I didn't know their grieving families, didn't recognize most of the names listed in their obituaries. I knew very little about any of them through the long course of their adult lives.

They each have their own stories, I'm sure--of love and loss, of joy and sadness; their own human stories.

But each of them play roles in the consequent chapters of my life, chapters that grow less distinct and verifiable, more mythical, I suppose, now that they're gone. And it's fair to say, I suppose, that three fewer people, boys way back when I was, care. They never hung around together that I know of, but something in me feels as if it went with them.

And so it goes.
Yesterday, I stood at a little memorial park just off a major intersection in a town named Columbus, Nebraska. Just about three hundred years ago, a couple dozen Spanish troops, their commander, a Franciscan priest, a greatly heralded Black warrior, and more than a few Pueblo Indians from New Mexico, were slaughtered, en masse, at dawn, by a Pawnee war party.

There I stood, just off the road in heavy traffic.
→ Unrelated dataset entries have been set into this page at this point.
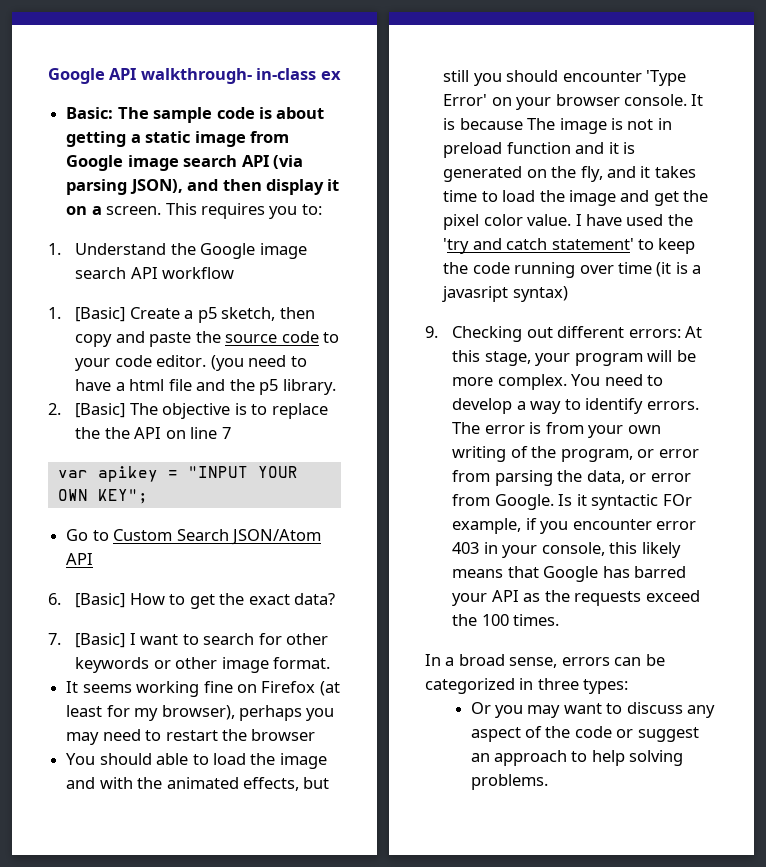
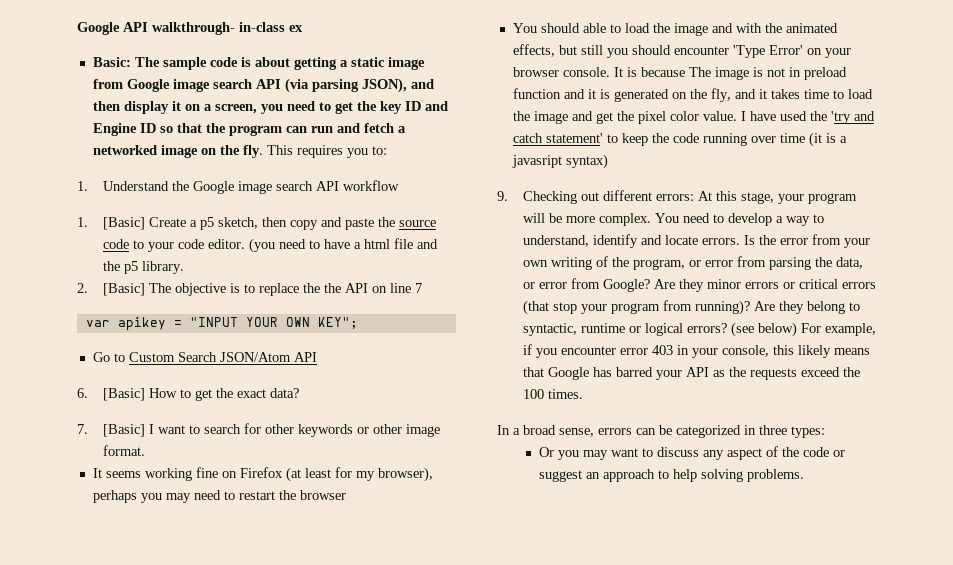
[106,206,162,215] screen. -> [214,101,448,114] [92,123,406,136] [92,145,263,158] screen, you need to get the key ID and Engine ID so that the program can run and fetch a networked image on the fly.
[585,398,699,414] [452,422,542,434] identify errors. The error is -> [522,234,808,248] understand, identify and locate errors. Is the error
[494,494,692,510] Google. Is it syntactic FOr -> [602,279,876,292] [522,300,860,315] [522,322,821,337] Google? Are they minor errors or critical errors (that stop your program from running)? Are they belong to syntactic, runtime or logical errors? (see below) For

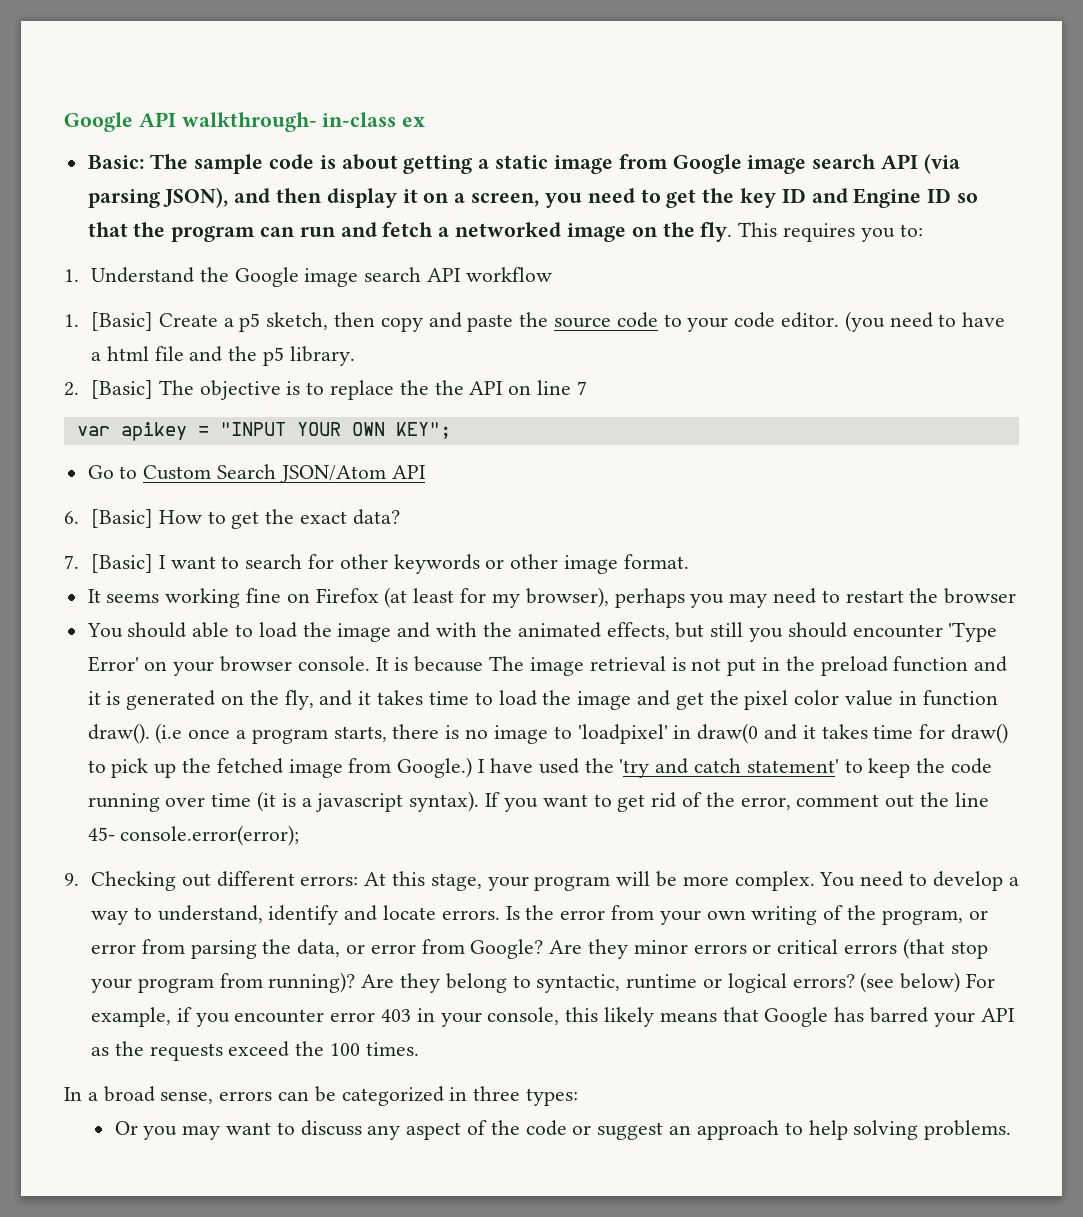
(749, 73) none -> [589,656,666,671] retrieval
[788,67,801,77] in -> [727,656,815,676] put in the
[702,111,737,121] value. -> [844,690,998,706] [87,723,1008,744] [87,757,473,778] value in function draw(). (i.e once a program starts, there is no image to 'loadpixel' in draw(0 and it takes time for draw() to pick up the fetched image from Google.)
[511,154,608,169] javasript syntax) -> [315,791,989,812] [87,825,300,846] javascript syntax). If you want to get rid of the error, comment out the line 45- console.error(error);

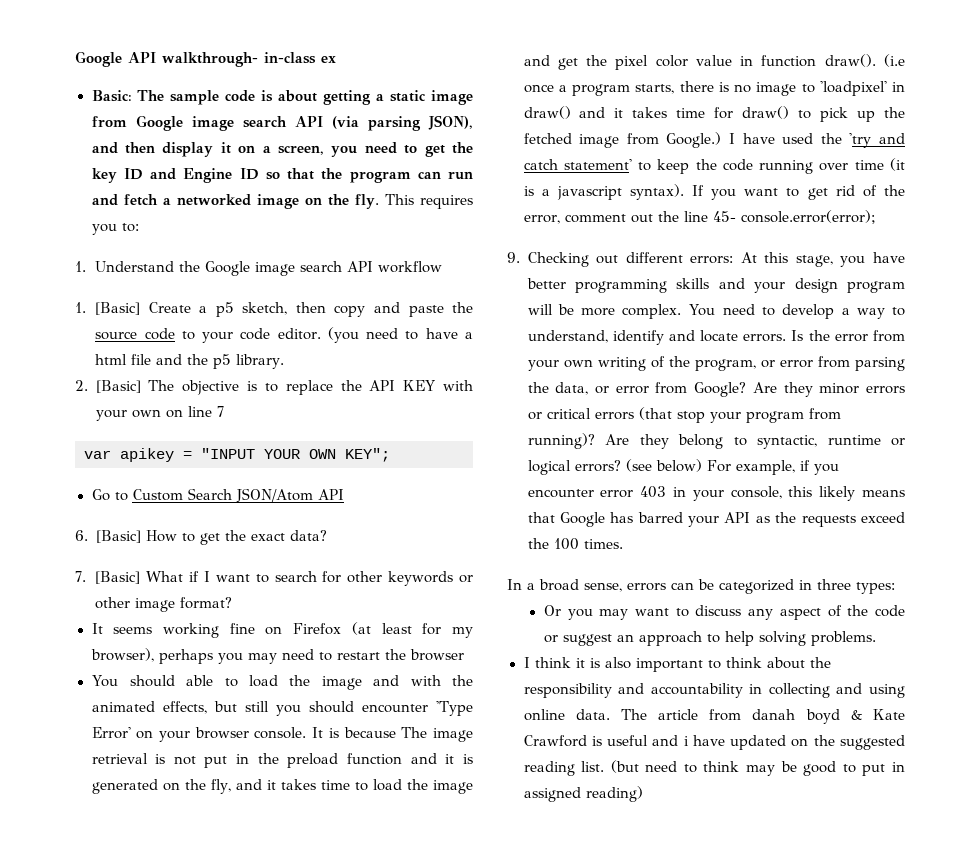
[434,380,504,395] the API -> [369,380,473,391] [95,409,161,421] API KEY with your own
(153, 563) none -> [146,571,200,582] What if
[623,554,689,569] format. -> [180,597,233,609] format?
[697,723,759,744] draw(0 -> [523,106,571,119] draw()
[487,876,529,891] your -> [840,252,905,267] [526,278,838,293] you have better programming skills and your design
(1012, 1130) none -> [523,657,831,672] [523,683,905,698] [523,709,905,724] [523,735,905,750] [523,760,905,776] [523,786,643,802] // I think it is also important to think about the responsibility and accountability in collecting and using online data. The article from danah boyd & Kate Crawford is useful and i have updated on the suggested reading list. (but need to think may be good to put in assigned reading)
Lieutenant Governor Pedro de Villasur had been dispatched to the Missouri River, hundreds of miles east and north, to determine the influence of the France in the Nebraska. I'm not making this up. It was 1720. Ben Franklin was fourteen years old, George Washington wouldn't be born for twelve more years, Thomas Jefferson for 23. Long, long ago.

A few of the 42 royal troops escaped, but most were slain right there at a red light in a small town, where the Loup River meets the Platte.

Back in New Mexico, when the survivors straggled in, a man named Martinez, a former governor wrote, "In the villa of Santa Fe, thirty-two widows and many orphaned children, whose tears reach the sky, mourn."

A track meet was going on in a stadium a half-block away from the killing field, spectators bundled up against a cool-ish spring wind, a meager crowd of family and friends who did remarkably little yelling.

Cars and trucks streamed by me where I stood. I had miles to go before I'd get to where I was going. It was four o'clock, I hadn't had much lunch. I thought I'd just think about that a bit, so I went across the street to a Dairy Queen and ordered a blizzard and ate it right there where dozens were murdered in the Villasur Massacre, long, long ago.

“Remember that you are dust and to dust you shall return, but the steadfast love of the Lord never ceases.”

Sure, but sometimes it's not at all easy.